You should be able to see the change in its position, in the 6 hours from the longitude-zero scene to the longitude-90 scene.  It has moved forward about 3.3 degrees relative to Regulus and Jupiter.

We can turn this around.  If you don’t know where the heck you are, but you see the Moon at this position at this time, you should be able to work out that you are 90 degrees west of the Greenwich meridian.  You would work it out by knowing where the Moon should be as seen at this time from the Greenwich meridian.
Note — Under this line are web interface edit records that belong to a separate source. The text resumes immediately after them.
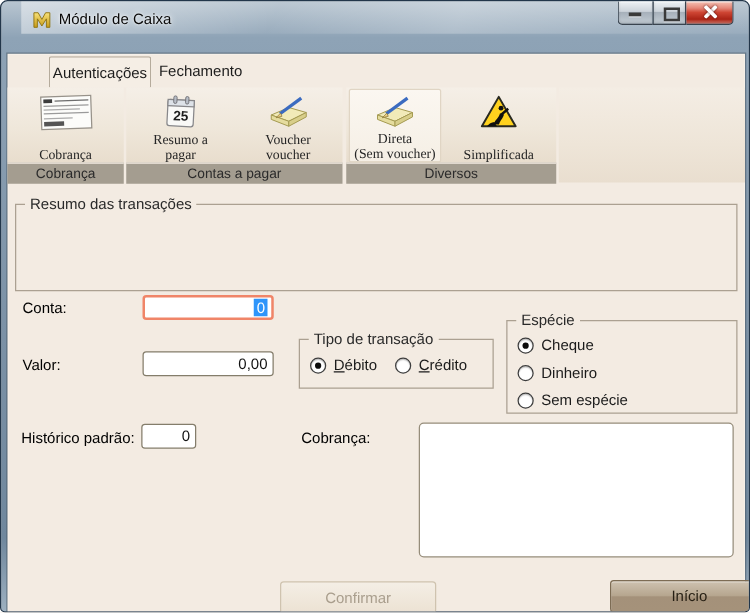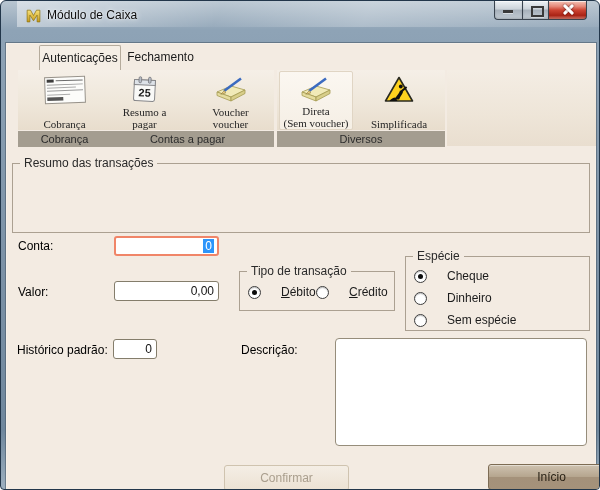--- a/index.html
+++ b/index.html
@@ -43,21 +43,21 @@
   
   .client{position:absolute;left:5px;top:42px;width:590px;height:454px;background:#f3ebe2;
     box-shadow:0 0 0 1px rgba(70,85,100,.55), inset 0 0 0 1px rgba(255,255,255,.25);}
   
   .tab{position:absolute;font-size:12px;color:#1c1c1c;text-align:center;box-sizing:border-box;padding-top:5px;height:25px;}
   .tab.t1{left:33px;width:82px;top:2px;}
   .tab.t2{left:116px;width:77px;top:2px;}
   .tab.active{background:#f5eee5;border:1px solid #b5ab9c;border-bottom:none;border-radius:2px 2px 0 0;}
   
   .rgroup{position:absolute;top:27px;height:76px;}
-  .rg1{left:0;width:93px;margin-left:12px;}
+  .rg1{left:0;width:93px;}
   .rg2{left:95px;width:173px;}
   .rg3{left:271px;width:168px;}
   .rfill{position:absolute;top:27px;left:441px;width:149px;height:76px;
     background:linear-gradient(180deg,#f4ede4 0%,#eee5d8 60%,#e9decf 100%);}
   .rbtns{height:60px;display:flex;align-items:stretch;justify-content:center;gap:2px;padding-top:1px;box-sizing:border-box;
     background:linear-gradient(180deg,#f5efe7 0%,#efe7da 55%,#e8ddcd 100%);}
   .rcaption{height:16px;background:#a49d90;color:#2b2b2b;font-size:11px;display:flex;align-items:center;justify-content:center;
     border-top:1px solid #f3ebe2;}
   .rbtn{display:flex;flex-direction:column;align-items:center;justify-content:flex-start;padding-top:2px;box-sizing:border-box;cursor:default;}
   .rbtn .icn{height:34px;display:flex;align-items:center;justify-content:center;}
@@ -80,21 +80,21 @@
   .tinput{position:absolute;background:#fff;border:1px solid #847d6b;border-radius:3px;box-sizing:border-box;
     font-family:inherit;font-size:12px;color:#111;text-align:right;padding:0 4px;outline:none;}
   #conta-input{left:108px;top:193px;width:105px;height:20px;border:2px solid #f08568;border-radius:3px;
     display:flex;align-items:center;justify-content:flex-end;padding:0 3px;background:#fff;position:absolute;box-sizing:border-box;}
   #conta-input .sel-text{background:#2e95fa;color:#fff;font-size:12px;padding:0 2px;}
   #valor-input{left:108px;top:238px;width:105px;height:20px;}
   #hist-input{left:107px;top:296px;width:44px;height:20px;}
   #descricao-text{position:absolute;left:329px;top:295px;width:252px;height:108px;background:#fff;
     border:1px solid #968d7b;border-radius:4px;resize:none;outline:none;font-family:inherit;font-size:12px;box-sizing:border-box;}
   
-  .radio{position:absolute;display:flex;align-items:center;gap:20px;font-size:12px;color:#1b1b1b;cursor:default;white-space:nowrap;}
+  .radio{position:absolute;display:flex;align-items:center;gap:6px;font-size:12px;color:#1b1b1b;cursor:default;white-space:nowrap;}
   .rb{width:13px;height:13px;border-radius:50%;background:#fff;border:1px solid #3d3d3d;box-sizing:border-box;position:relative;
     box-shadow:inset 0 1px 1px rgba(0,0,0,.25);}
   .rb.on::after{content:"";position:absolute;left:3px;top:3px;right:3px;bottom:3px;border-radius:50%;background:#0c0c0c;}
   .u-first{display:inline-block;}
   .u-first::first-letter{text-decoration:underline;}
   
   .btn{position:absolute;border-radius:3px;font-family:inherit;font-size:12px;cursor:default;box-sizing:border-box;}
   #btn-confirmar{left:218px;top:422px;width:125px;height:26px;
     background:linear-gradient(180deg,#f4eee5 0%,#ece2d3 100%);border:1px solid #cfc3af;color:#a99e8d;}
   #btn-inicio{left:454px;top:421px;width:127px;height:26px;
@@ -282,20 +282,20 @@
       </label>
       <label class="radio" style="left:8px;top:56px;">
         <span class="rb"></span>
         <span>Sem espécie</span>
       </label>
     </div>
 
     <span class="flabel" style="left:11px;top:300px;">Histórico padrão:</span>
     <input class="tinput" id="hist-input" value="0" style="">
 
-    <span class="flabel" style="left:235px;top:300px;">Descrição:</span>
+    <span class="flabel" style="left:235px;top:300px;">Cobrança:</span>
     <textarea id="descricao-text" style=""></textarea>
 
     <button class="btn" id="btn-confirmar" disabled="">Confirmar</button>
     <button class="btn" id="btn-inicio">Início</button>
 
   </div>
 </div>
 
 </body></html>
That was just what the navigators of the seventeenth century needed to know in order to determine their longitudes at sea, and it was why the astronomers set up the Greenwich Observatory, hoping to use the Moon in just this way to provide them with the means of knowing.  The means were elaborate, and have since then become the body of observations and mathematics behind our computer programming that gives the answer in an eyeblink.  If a ship’s captain of the time had had all that, he would have been able to know instantly that he had sailed to Springfield, Illinois – quite a feat.

 

4 thoughts on “A lamp to tell you where you are”

  1. I’ve always been a fan of new/old moon spotting; even got my younger brother into looking for ’em too. I’ve seen crescents with tips broken into dots, somewhat reminiscent of bailey’s beads during total solar eclipses. Too bad weather’s been uncooperative here in NY lateley for this latest opportunity, and once again I’d like to add this link for all you other moon watchers out there……

    http://www.timeanddate.com/moon/usa/new-city

    Have fun, keep cool, and safe.

  2. I’ve been studying celestial navigation lately. It’s fascinating.

    Tuesday evening was too cloudy to try to find the very young crescent Moon after sunset. Yesterday I went outside at sunset and saw her above the roof of the church across the street, farther north than I expected.

    Because the waxing crescent Moon was visible, Islamic traditionalists celebrated Eid yesterday evening. I think most Muslims celebrated Eid the night before, based on a prediction of when the waxing crescent Moon would (or should) be visible in Saudi Arabia.

    1. Or it is based on an announcement coming from the Grand Mufti of Egypt. But various Muslim countries use different ways of defining the beginning of the month.

      1. Thanks. My Muslim coworker is back at work today, so Eid must have been yesterday. That’s how I can tell.